We can see that this inner conflict is ripping Seth apart. Unlike other brokers at his company, who seem content to acquire bling or blow, Seth's drive is for approval. He befriends the company's receptionist, not realizing that she is cooperating with the FBI in their investigation of the firm. He molds himself after another senior broker, Chris Varick (Vin Diesel) in an attempt to get recognition from his own team leader, Greg Weinstein (Nicky Katt). But the tiny tremors are growing in strength, especially after Seth discovers that the latest "hot IPO offer" is for stock in a company that doesn't exist.

The quake that brings down Seth's world wraps the young man, his father, and the bilked public (represented by a single investor client of Seth's) in the full force of an FBI sting. Even though we know, from the initial scenes of the movie which show the triumphant Brantley rewarding Chris Varick for "getting the firm through the late unpleasantness," that the truly guilty will not be punished, the film still has the power to hold us in its thrilling grip.
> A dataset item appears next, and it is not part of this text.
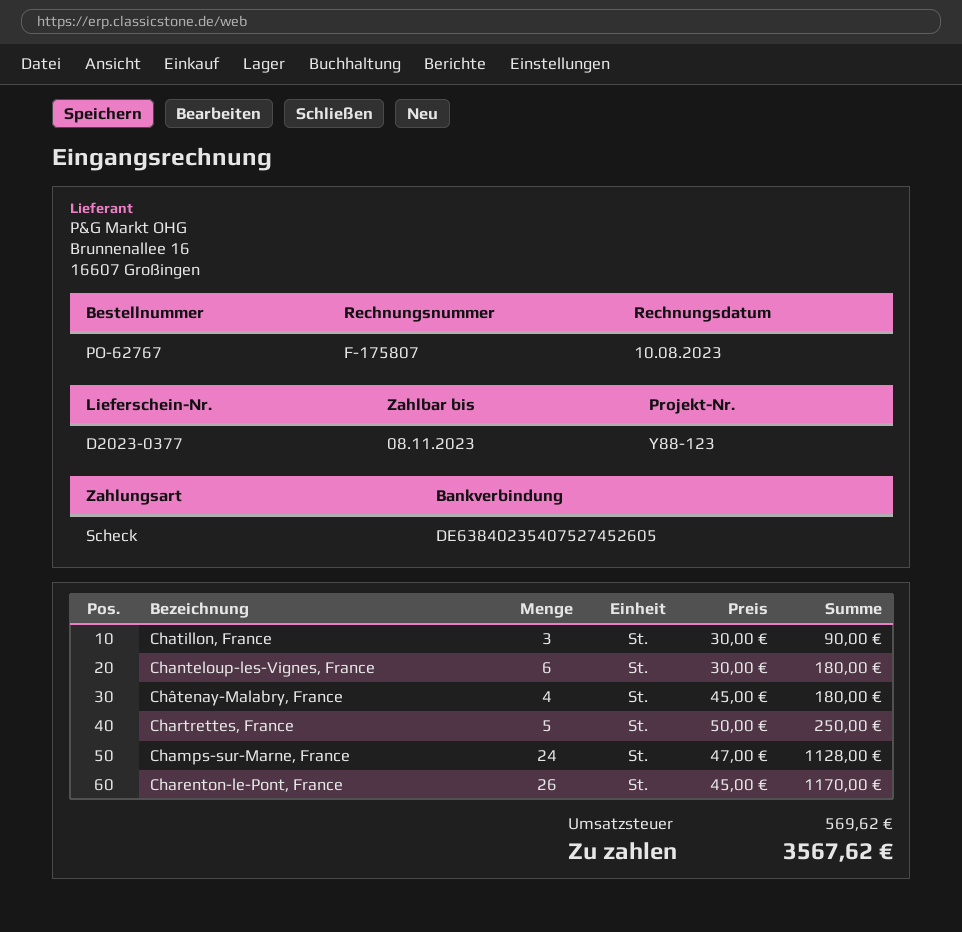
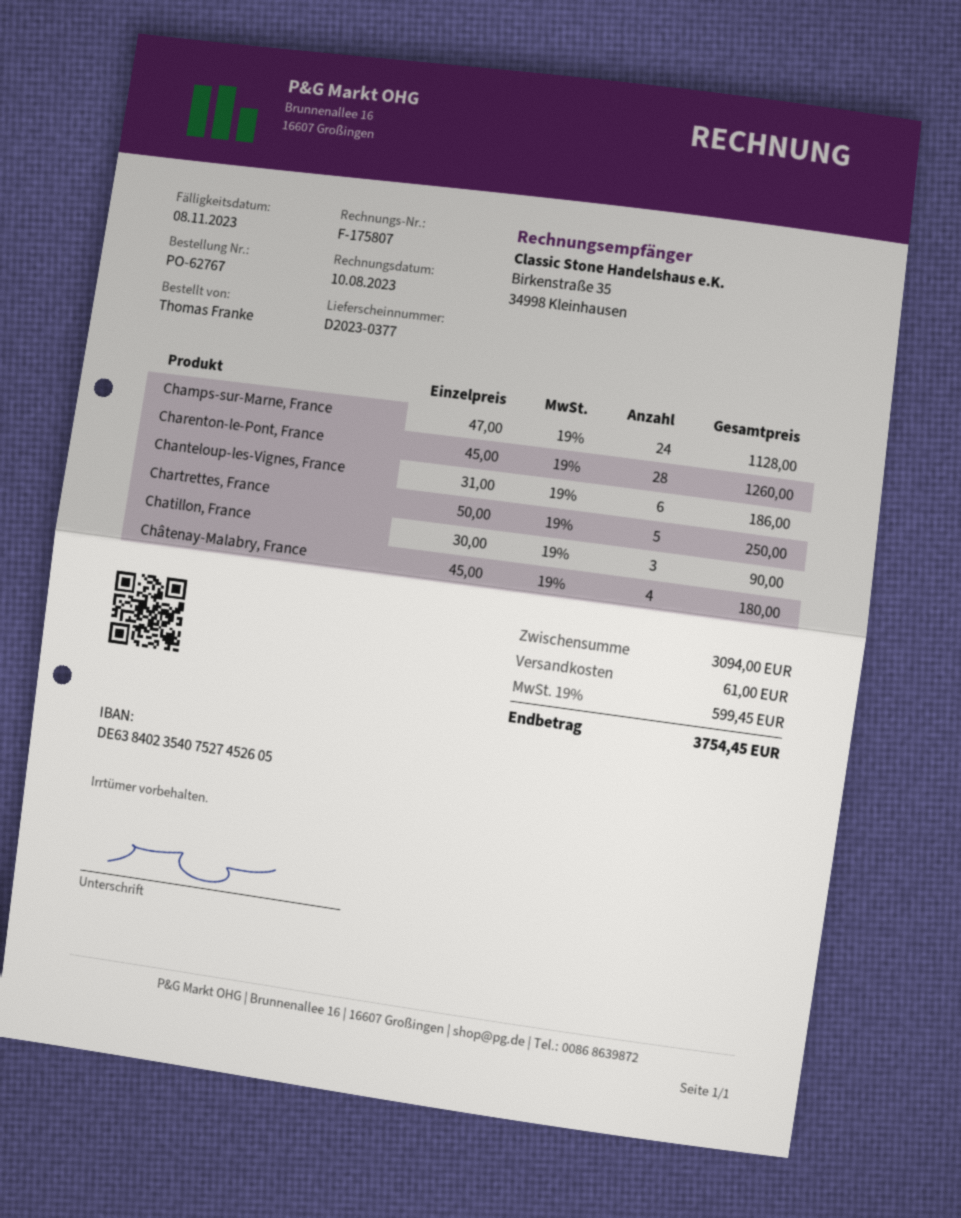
Chanteloup-les-Vignes, France: 6 x 30.00 = 180.00 -> 6 x 31.00 = 186.00
Charenton-le-Pont, France: 26 x 45.00 = 1170.00 -> 28 x 45.00 = 1260.00
shipping: none -> 61.00
tax: 569.62 -> 599.45
total: 3567.62 -> 3754.45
Boiler Room is aware of its progenitors; allusions to Wall Street and Glengarry/Glen Ross abound. In one scene, in fact, the newly-hired trainees are invited to a party at Weinstein's empty mansion. Seth arrives to find the senior brokers clustered around a hugh wide-screen TV showing scenes from Wall Street, with brokers reciting whole chunks of the dialog, word-for-word. (Weinstein, appropriately, chooses the Mike Douglas/Gordon Gekko character to emulate; Chris Varick voices Charlie Sheen/Bud Fox.) The theme of Glengarry/Glen Ross, in which the salesmen themselves are cheated by their firm, is reduced to a mere suggestion here, but it's delivered in the line, "Remember Glengarry/Glen Ross? This [stock] is 'Glen Ross'."

Ben Affleck gets to solidify the image of the sales-weasel. As chief broker and sales director Jim Young, he tells the newly-hired trainees, "...there is no such thing as a no-sale call. A sale is made on every call you make. Either you sell the client some stock or he sells you a reason he can't. Either way, a sale is made, the only question is—who is gonna close? You or him? Now be relentless..." And, "There's an important phrase that we use here, and I think it's time that you all learned it. 'Act. As. If.' You understand what that means? Act as if you are the fucking President of this firm. Act as if you got a nine-inch cock. Okay? Act as if."

It is only when Seth finally learns to stop selling himself the lie and act as if ethics matter more than accolades, that he earns the approval he craves. Despite the weasels' escape, this makes for a thoroughly satisfying finale.